I would encourage if this can be done even without the EM dependency, if
possible. It would be a good thing to do generally for any driver that wants to
do that.

> * The CPUfreq driver doesn't have to rely on the CPUfreq table, if the
> knowledge about inefficient OPPs is into the latter, some drivers might not
> be able to rely on the feature (you might say 'their loss' though :))
> For those reasons, I thought that adding inefficient support into the
> CPUfreq table would complexify a lot the patchset for no functional gain.

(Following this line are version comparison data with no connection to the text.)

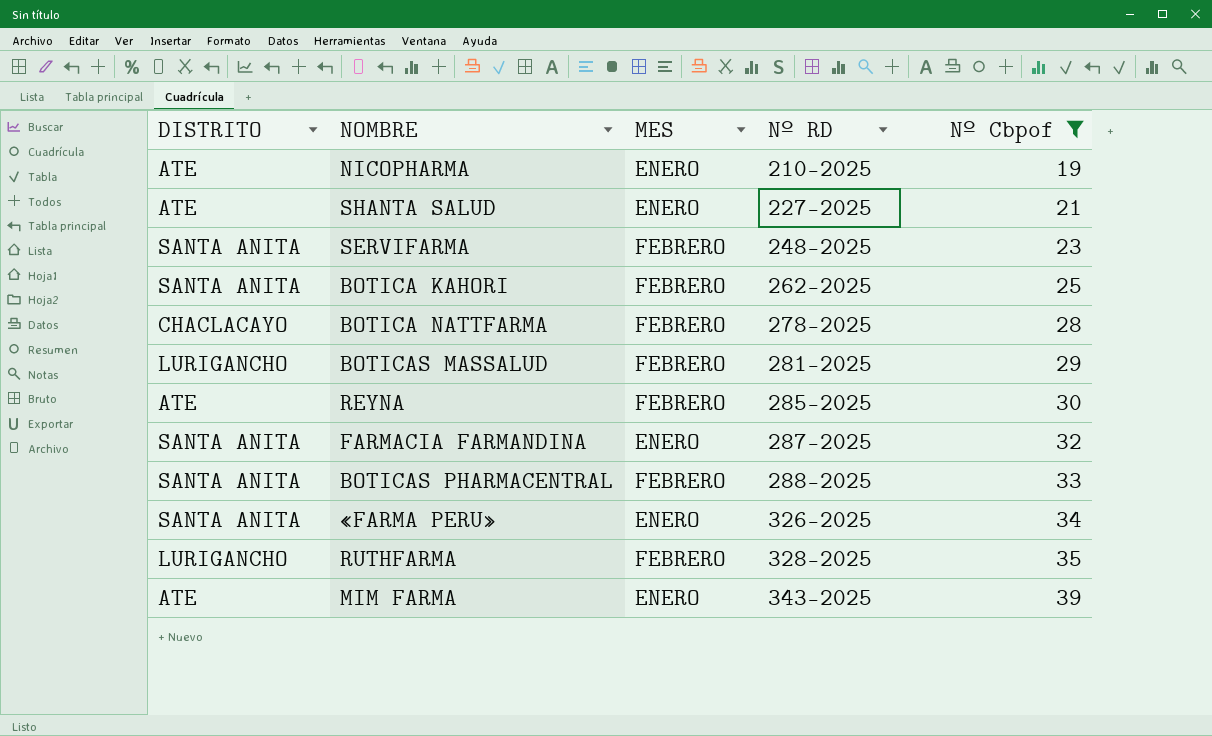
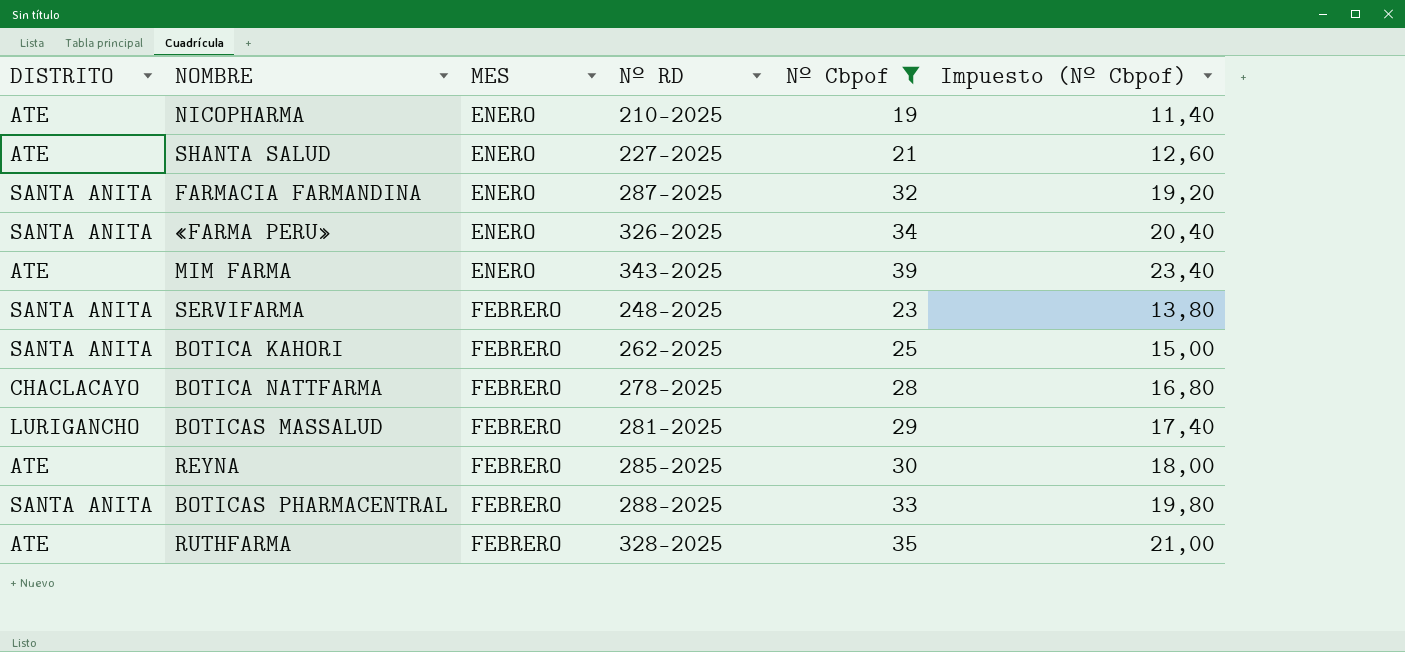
row order: Nº RD ascending -> MES ascending
column Impuesto (Nº Cbpof) | formula: none -> [Nº Cbpof] * 0,6
RUTHFARMA | DISTRITO: LURIGANCHO -> ATE

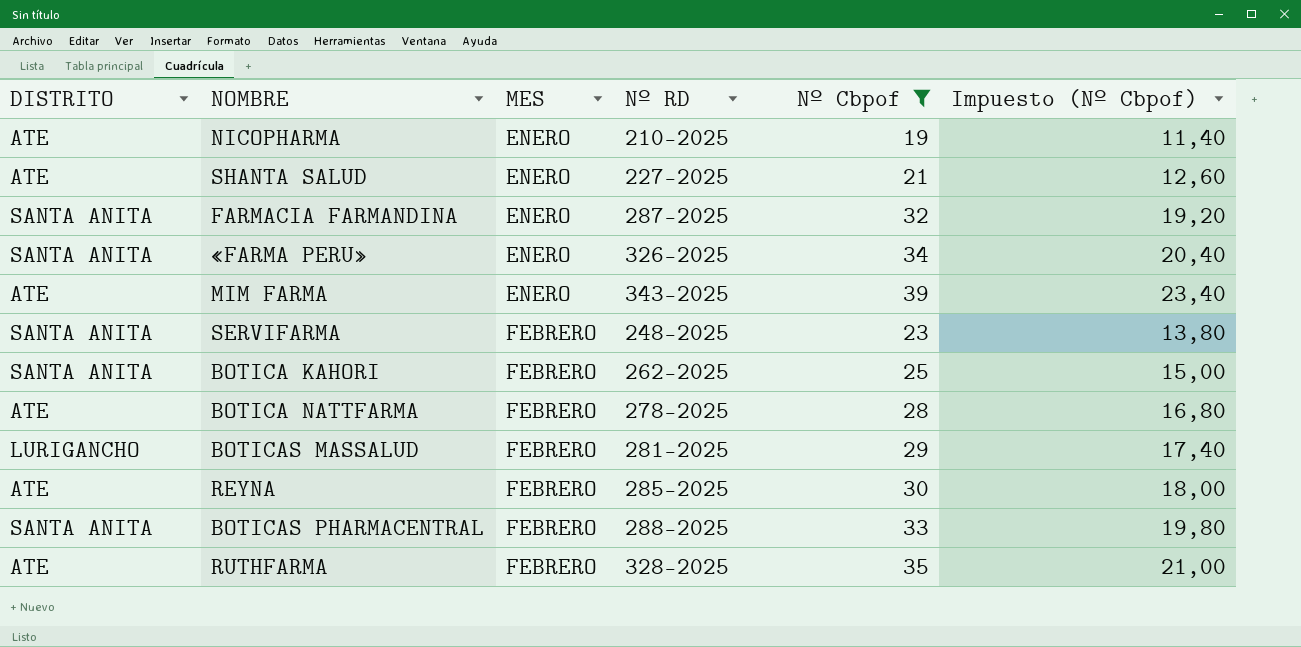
BOTICA NATTFARMA | DISTRITO: CHACLACAYO -> ATE

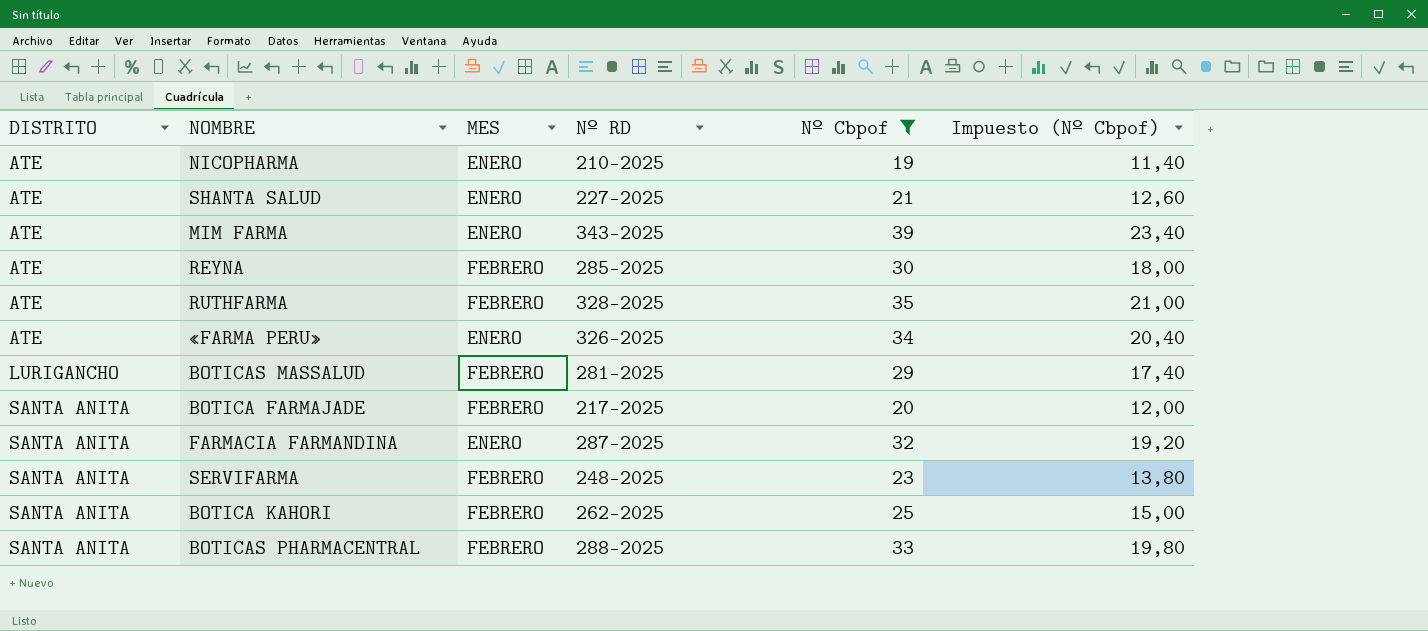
row order: MES ascending -> DISTRITO ascending
row BOTICA NATTFARMA: ATE | FEBRERO | 278-2025 | 28 | 16,80 -> none
«FARMA PERU» | DISTRITO: SANTA ANITA -> ATE
row BOTICA FARMAJADE: none -> SANTA ANITA | FEBRERO | 217-2025 | 20 | 12,00

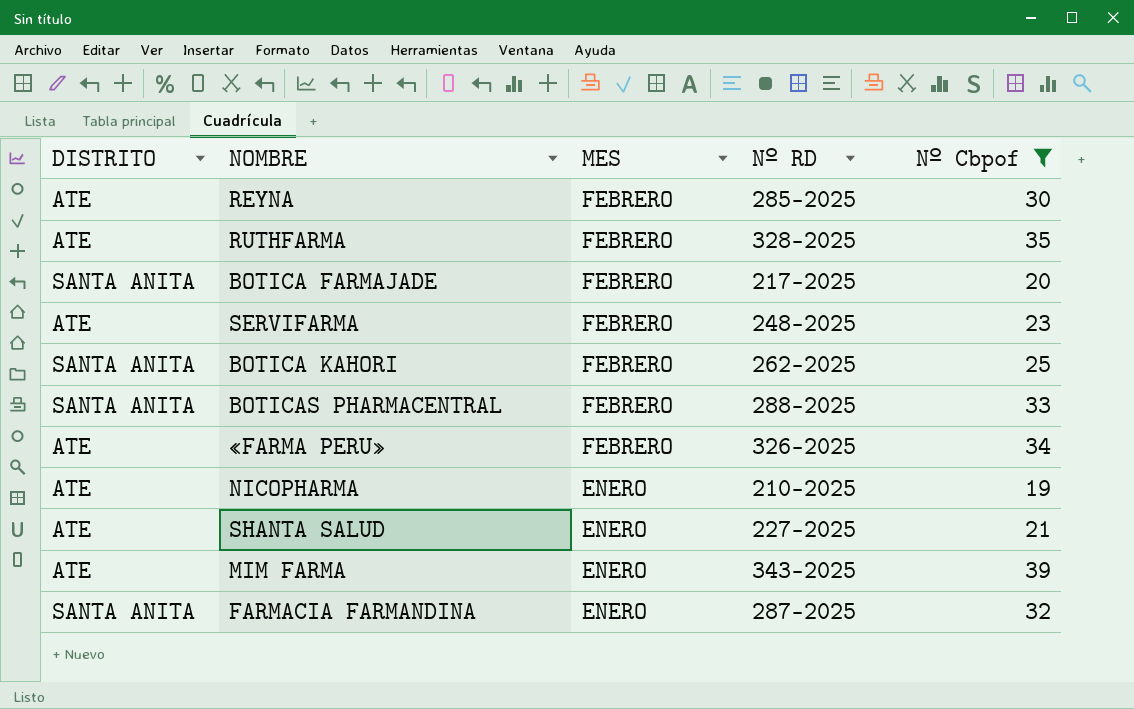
row order: DISTRITO ascending -> MES descending
column Impuesto (Nº Cbpof) | formula: [Nº Cbpof] * 0,6 -> none
row BOTICAS MASSALUD: LURIGANCHO | FEBRERO | 281-2025 | 29 | 17,40 -> none
SERVIFARMA | DISTRITO: SANTA ANITA -> ATE
«FARMA PERU» | MES: ENERO -> FEBRERO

What about disabling the OPP in the OPP core itself ? So every user will get the
same picture.

> >
> > Since the whole thing depends on EM and OPPs, I think we can actually do this.
> >
> > When the cpufreq driver registers with the EM core, lets find all the
> > Inefficient OPPs and disable them once and for all. Of course, this must be done
> > on voluntarily basis, a flag from the drivers will do. With this, we won't be
> > required to update any thing at any of the governors end.
> We still need to keep the inefficient OPPs for thermal reason.

How will that benefit us if that OPP is never going to run anyway ? We won't be
cooling down the CPU then, isn't it ?

> But if we go with
> the inefficiency support into the CPUfreq table, we could enable or disable
> them, depending on the thermal pressure. Or add a flag to read the table with or
> without inefficient OPPs?

Yeah, I was looking for a cpufreq driver flag or something like that so OPPs
don't disappear magically for some platforms which don't want it to happen.

Moreover, a cpufreq driver first creates the OPP table, then registers with EM
or thermal. If we can play with that sequence a bit and make sure inefficient
OPPs are disabled before thermal or cpufreq tables are created, we will be good.